WHAT YOU NEED TO DO: With the pictures set aside, write out all of the data exactly as it stands.

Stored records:
○ ○ ○ ○ ○
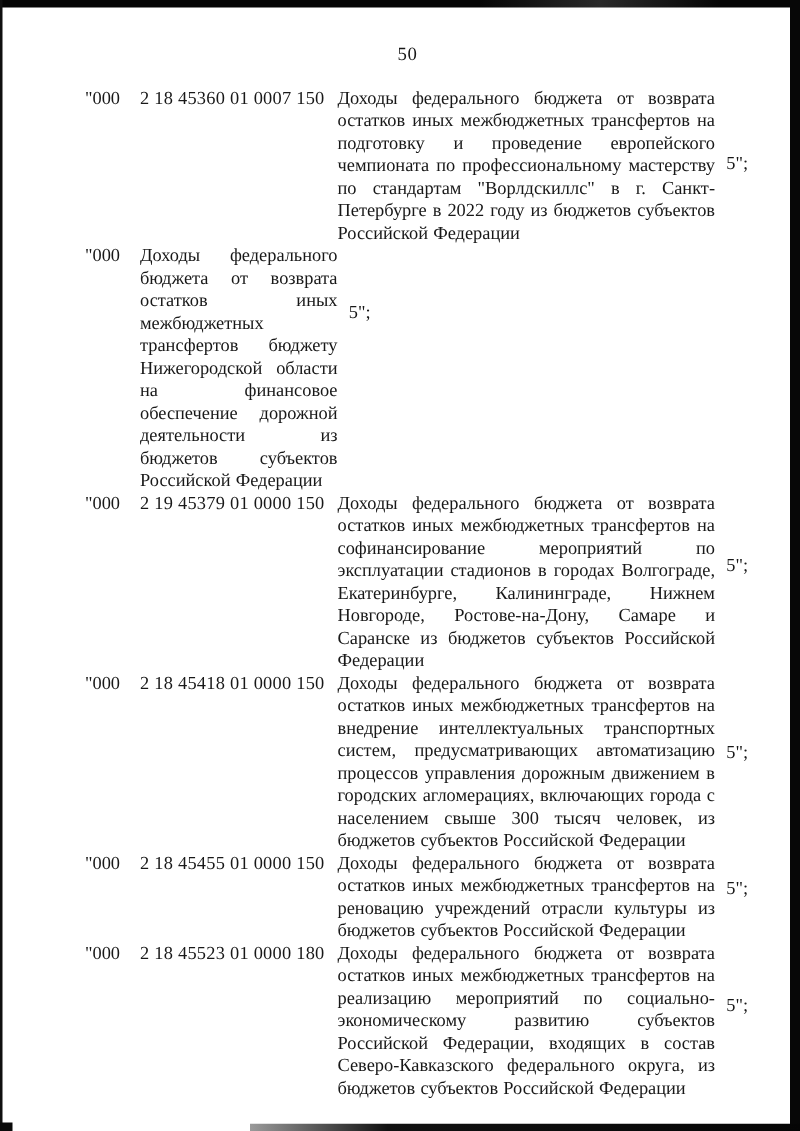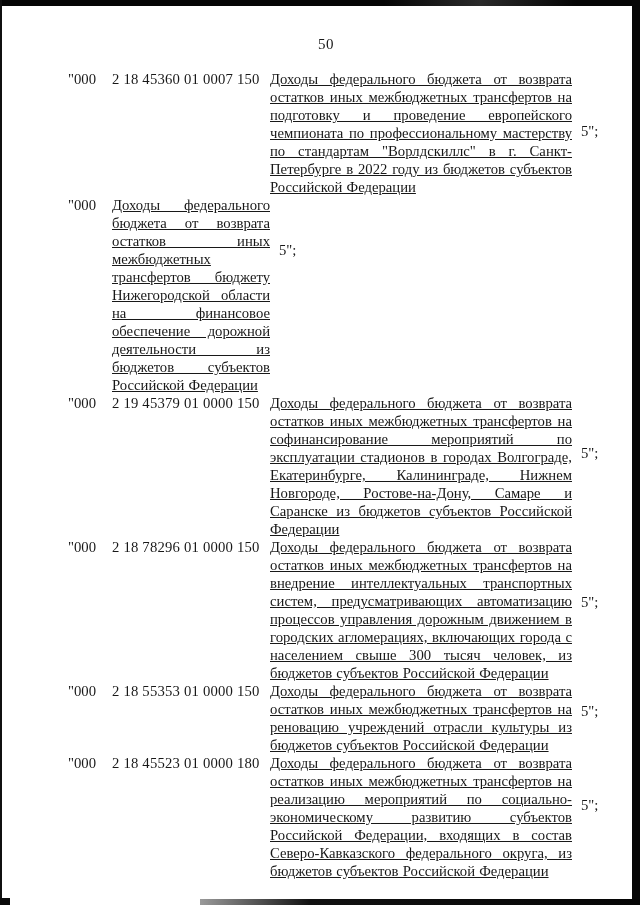--- a/index.html
+++ b/index.html
@@ -71,7 +71,6 @@
     text-align: justify;
     text-align-last: left;
     word-spacing: 0.5px;
-    text-decoration: underline;
   }
   .suffix {
     padding-left: 9px;

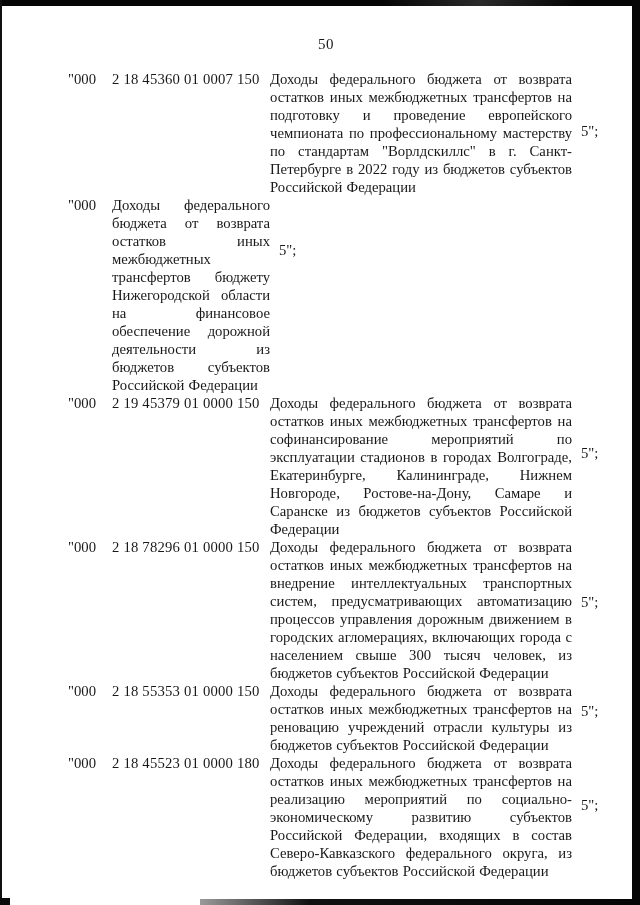--- a/index.html
+++ b/index.html
@@ -111,7 +111,7 @@
 
   <div class="entry">
     <div class="cell prefix">"000</div>
-    <div class="cell code">2 18 78296 01 0000 150</div>
+    <div class="cell code">2 18 45418 01 0000 150</div>
     <div class="cell desc">Доходы федерального бюджета от возврата остатков иных межбюджетных трансфертов на внедрение интеллектуальных транспортных систем, предусматривающих автоматизацию процессов управления дорожным движением в городских агломерациях, включающих города с населением свыше 300 тысяч человек, из бюджетов субъектов Российской Федерации</div>
     <div class="cell suffix" style="padding-top: 55px;">5";</div>
   </div>

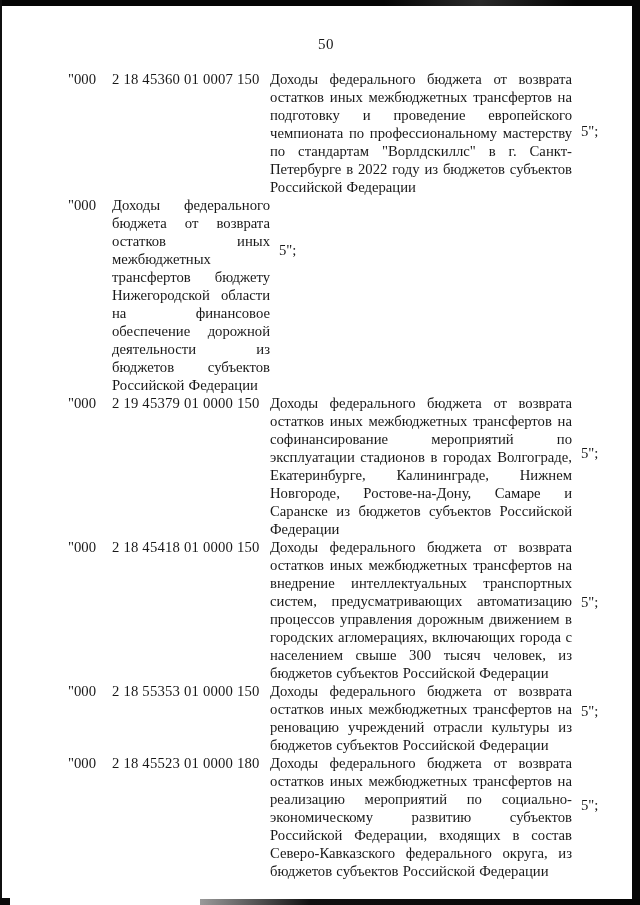--- a/index.html
+++ b/index.html
@@ -118,7 +118,7 @@
 
   <div class="entry">
     <div class="cell prefix">"000</div>
-    <div class="cell code">2 18 55353 01 0000 150</div>
+    <div class="cell code">2 18 45455 01 0000 150</div>
     <div class="cell desc">Доходы федерального бюджета от возврата остатков иных межбюджетных трансфертов на реновацию учреждений отрасли культуры из бюджетов субъектов Российской Федерации</div>
     <div class="cell suffix" style="padding-top: 20px;">5";</div>
   </div>

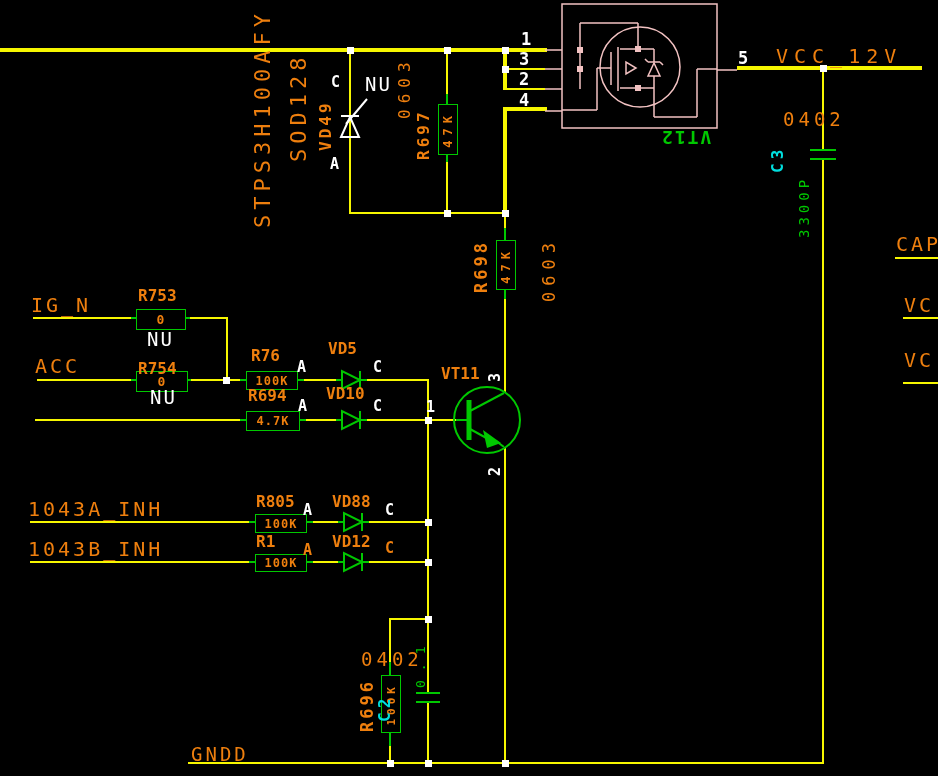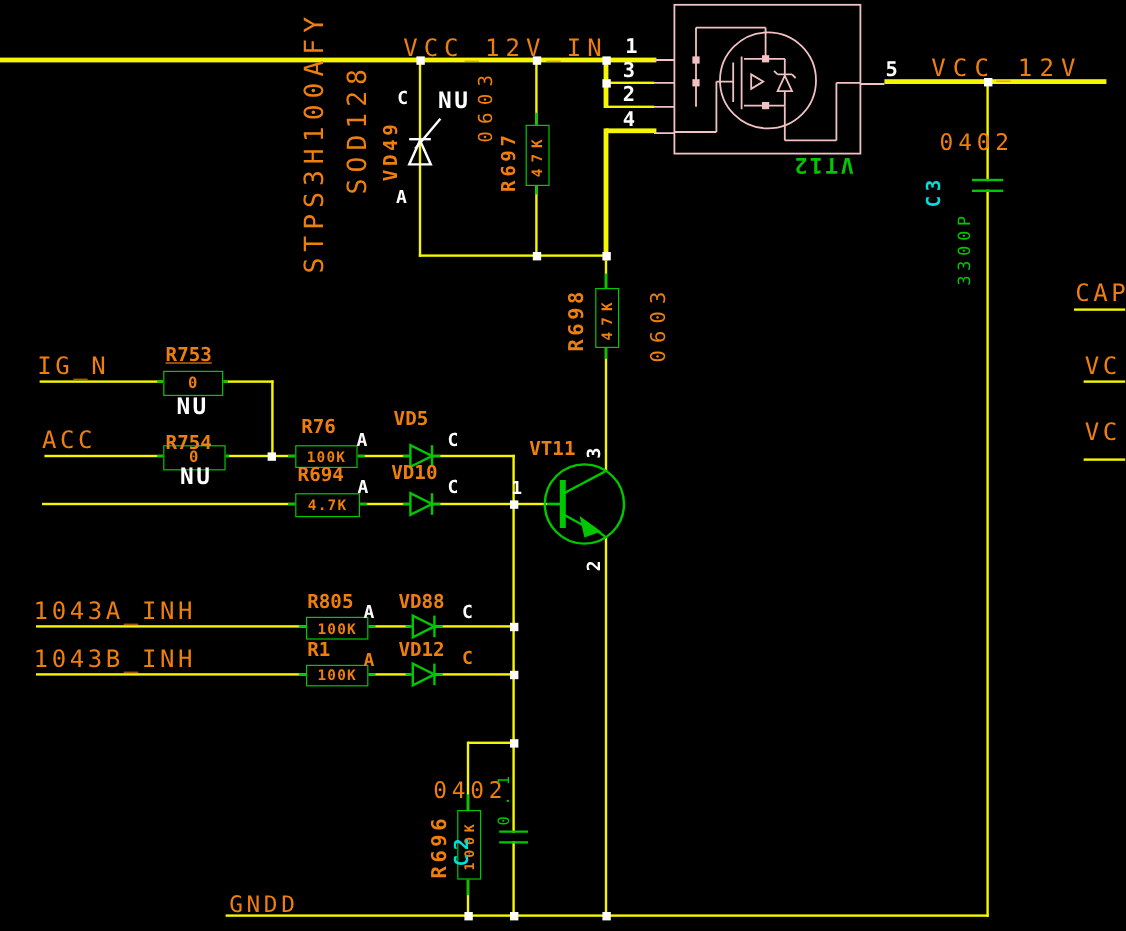--- a/index.html
+++ b/index.html
@@ -202,7 +202,6 @@
   <div class="dot" style="left:425px;top:760px;"></div>
   <div class="dot" style="left:502px;top:760px;"></div>
 
-  <div class="t net" style="left:336px;top:30px;letter-spacing:5px;">VCC_12V_IN</div>
   <div class="t net" style="left:776px;top:46px;letter-spacing:6px;">VCC_12V</div>
   <div class="t net" style="left:31px;top:295px;">IG_N</div>
   <div class="t net" style="left:35px;top:356px;">ACC</div>

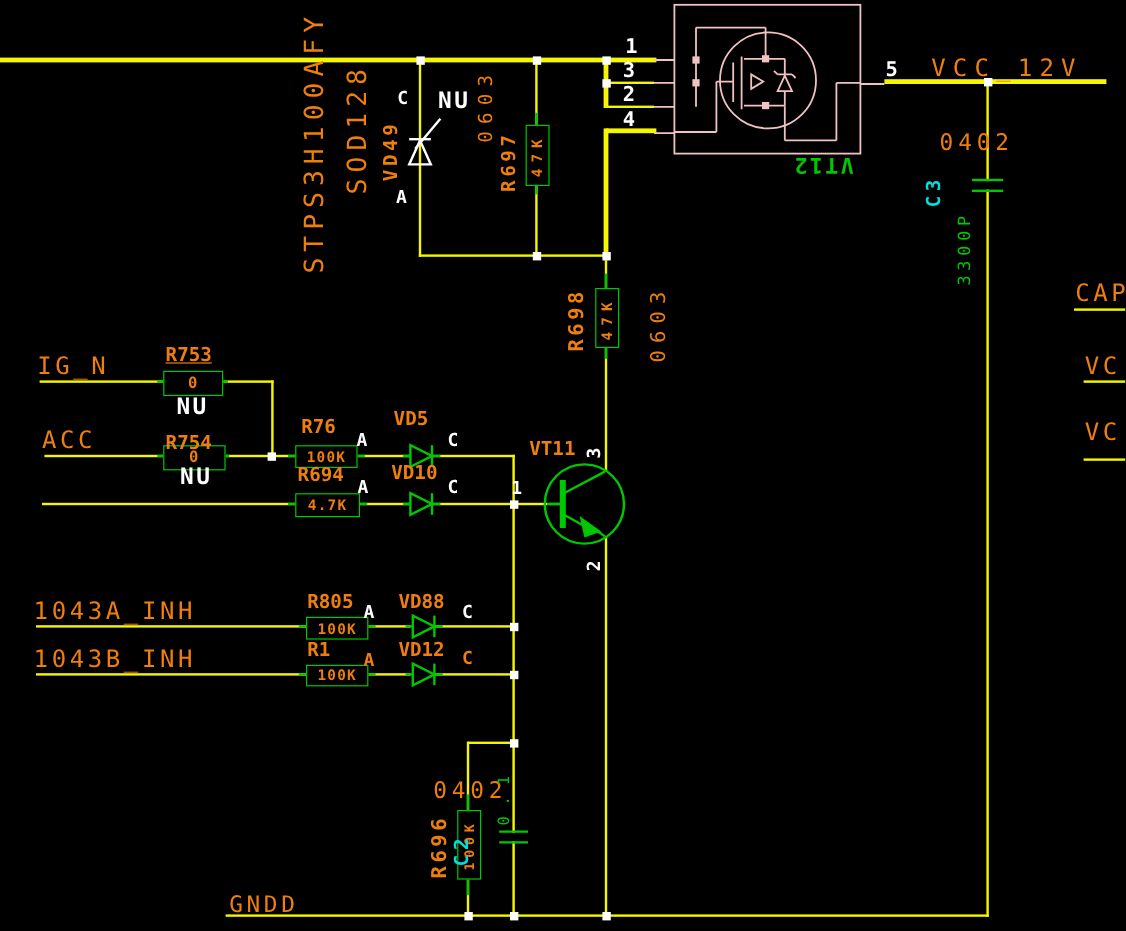--- a/index.html
+++ b/index.html
@@ -9,7 +9,7 @@
   .gl{position:absolute;background:#00c800;}
   .dot{position:absolute;width:7px;height:7px;background:#fff;}
   .t{position:absolute;color:#ee7f0e;white-space:nowrap;line-height:1;}
-  .wht{color:#ffffff;font-weight:bold;} .grn{color:#00c800;} .cyn{color:#00dede;}
+  .wht{color:#ffffff;} .grn{color:#00c800;} .cyn{color:#00dede;}
   .b{font-weight:bold;}
   .net{font-size:20px;letter-spacing:3px;}
   .des{font-size:16px;font-weight:bold;}

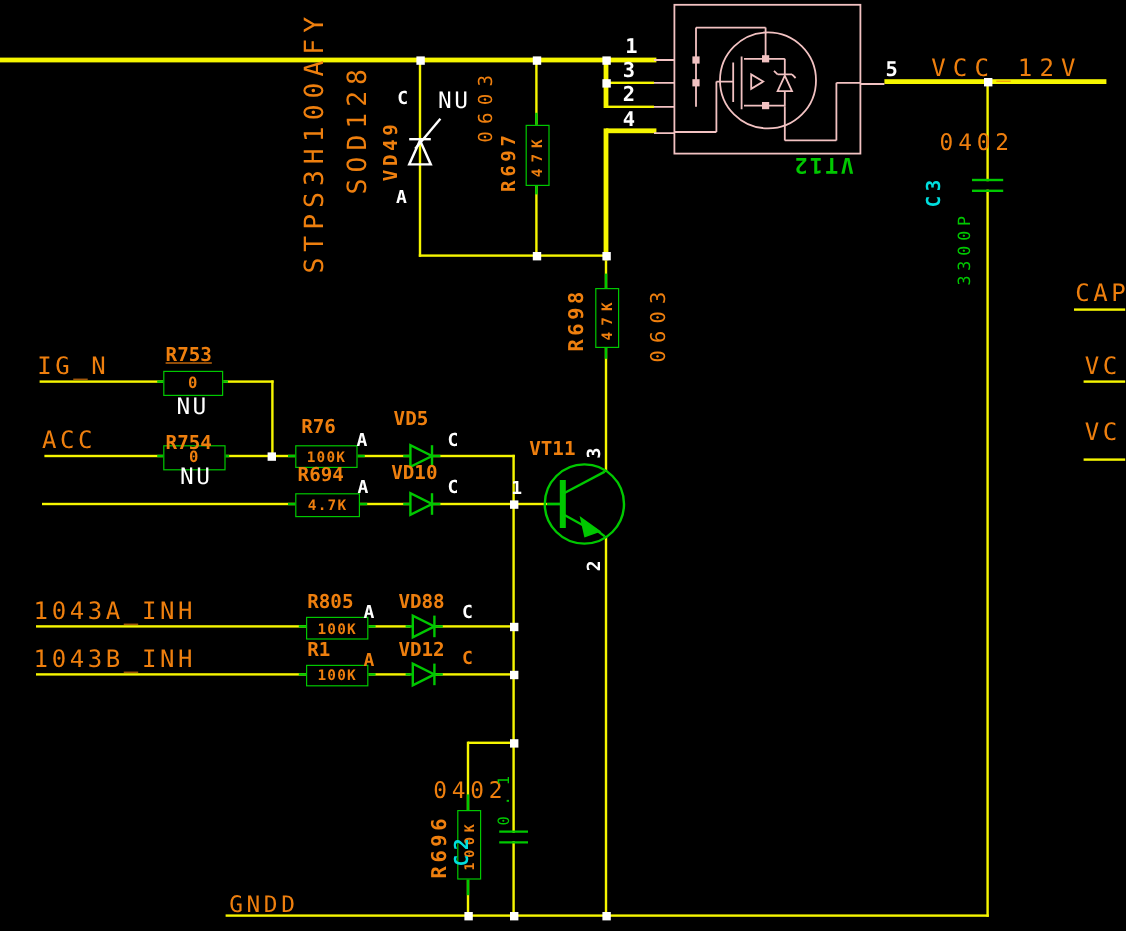--- a/index.html
+++ b/index.html
@@ -237,7 +237,7 @@
   <div class="t vt des" style="left:473px;top:239px;height:54px;font-size:17px;letter-spacing:3px;">R698</div>
   <div class="t vt" style="left:541px;top:228px;height:74px;font-size:17px;letter-spacing:6px;">0603</div>
 
-  <div class="t des" style="left:138px;top:288px;text-decoration:underline;">R753</div>
+  <div class="t des" style="left:138px;top:288px;">R753</div>
   <div class="t wht" style="left:147px;top:330px;font-size:19px;letter-spacing:2px;">NU</div>
   <div class="t des" style="left:138px;top:350px;margin-top:11px;">R754</div>
   <div class="t wht" style="left:150px;top:388px;font-size:19px;letter-spacing:2px;">NU</div>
○ ○ ○ ○ ○
ANSWER:
--- a/index.html
+++ b/index.html
@@ -71,7 +71,6 @@
     text-align: justify;
     text-align-last: left;
     word-spacing: 0.5px;
-    text-decoration: underline;
   }
   .suffix {
     padding-left: 9px;

--- a/index.html
+++ b/index.html
@@ -111,7 +111,7 @@
 
   <div class="entry">
     <div class="cell prefix">"000</div>
-    <div class="cell code">2 18 78296 01 0000 150</div>
+    <div class="cell code">2 18 45418 01 0000 150</div>
     <div class="cell desc">Доходы федерального бюджета от возврата остатков иных межбюджетных трансфертов на внедрение интеллектуальных транспортных систем, предусматривающих автоматизацию процессов управления дорожным движением в городских агломерациях, включающих города с населением свыше 300 тысяч человек, из бюджетов субъектов Российской Федерации</div>
     <div class="cell suffix" style="padding-top: 55px;">5";</div>
   </div>

--- a/index.html
+++ b/index.html
@@ -118,7 +118,7 @@
 
   <div class="entry">
     <div class="cell prefix">"000</div>
-    <div class="cell code">2 18 55353 01 0000 150</div>
+    <div class="cell code">2 18 45455 01 0000 150</div>
     <div class="cell desc">Доходы федерального бюджета от возврата остатков иных межбюджетных трансфертов на реновацию учреждений отрасли культуры из бюджетов субъектов Российской Федерации</div>
     <div class="cell suffix" style="padding-top: 20px;">5";</div>
   </div>

--- a/index.html
+++ b/index.html
@@ -202,7 +202,6 @@
   <div class="dot" style="left:425px;top:760px;"></div>
   <div class="dot" style="left:502px;top:760px;"></div>
 
-  <div class="t net" style="left:336px;top:30px;letter-spacing:5px;">VCC_12V_IN</div>
   <div class="t net" style="left:776px;top:46px;letter-spacing:6px;">VCC_12V</div>
   <div class="t net" style="left:31px;top:295px;">IG_N</div>
   <div class="t net" style="left:35px;top:356px;">ACC</div>

--- a/index.html
+++ b/index.html
@@ -9,7 +9,7 @@
   .gl{position:absolute;background:#00c800;}
   .dot{position:absolute;width:7px;height:7px;background:#fff;}
   .t{position:absolute;color:#ee7f0e;white-space:nowrap;line-height:1;}
-  .wht{color:#ffffff;font-weight:bold;} .grn{color:#00c800;} .cyn{color:#00dede;}
+  .wht{color:#ffffff;} .grn{color:#00c800;} .cyn{color:#00dede;}
   .b{font-weight:bold;}
   .net{font-size:20px;letter-spacing:3px;}
   .des{font-size:16px;font-weight:bold;}

--- a/index.html
+++ b/index.html
@@ -237,7 +237,7 @@
   <div class="t vt des" style="left:473px;top:239px;height:54px;font-size:17px;letter-spacing:3px;">R698</div>
   <div class="t vt" style="left:541px;top:228px;height:74px;font-size:17px;letter-spacing:6px;">0603</div>
 
-  <div class="t des" style="left:138px;top:288px;text-decoration:underline;">R753</div>
+  <div class="t des" style="left:138px;top:288px;">R753</div>
   <div class="t wht" style="left:147px;top:330px;font-size:19px;letter-spacing:2px;">NU</div>
   <div class="t des" style="left:138px;top:350px;margin-top:11px;">R754</div>
   <div class="t wht" style="left:150px;top:388px;font-size:19px;letter-spacing:2px;">NU</div>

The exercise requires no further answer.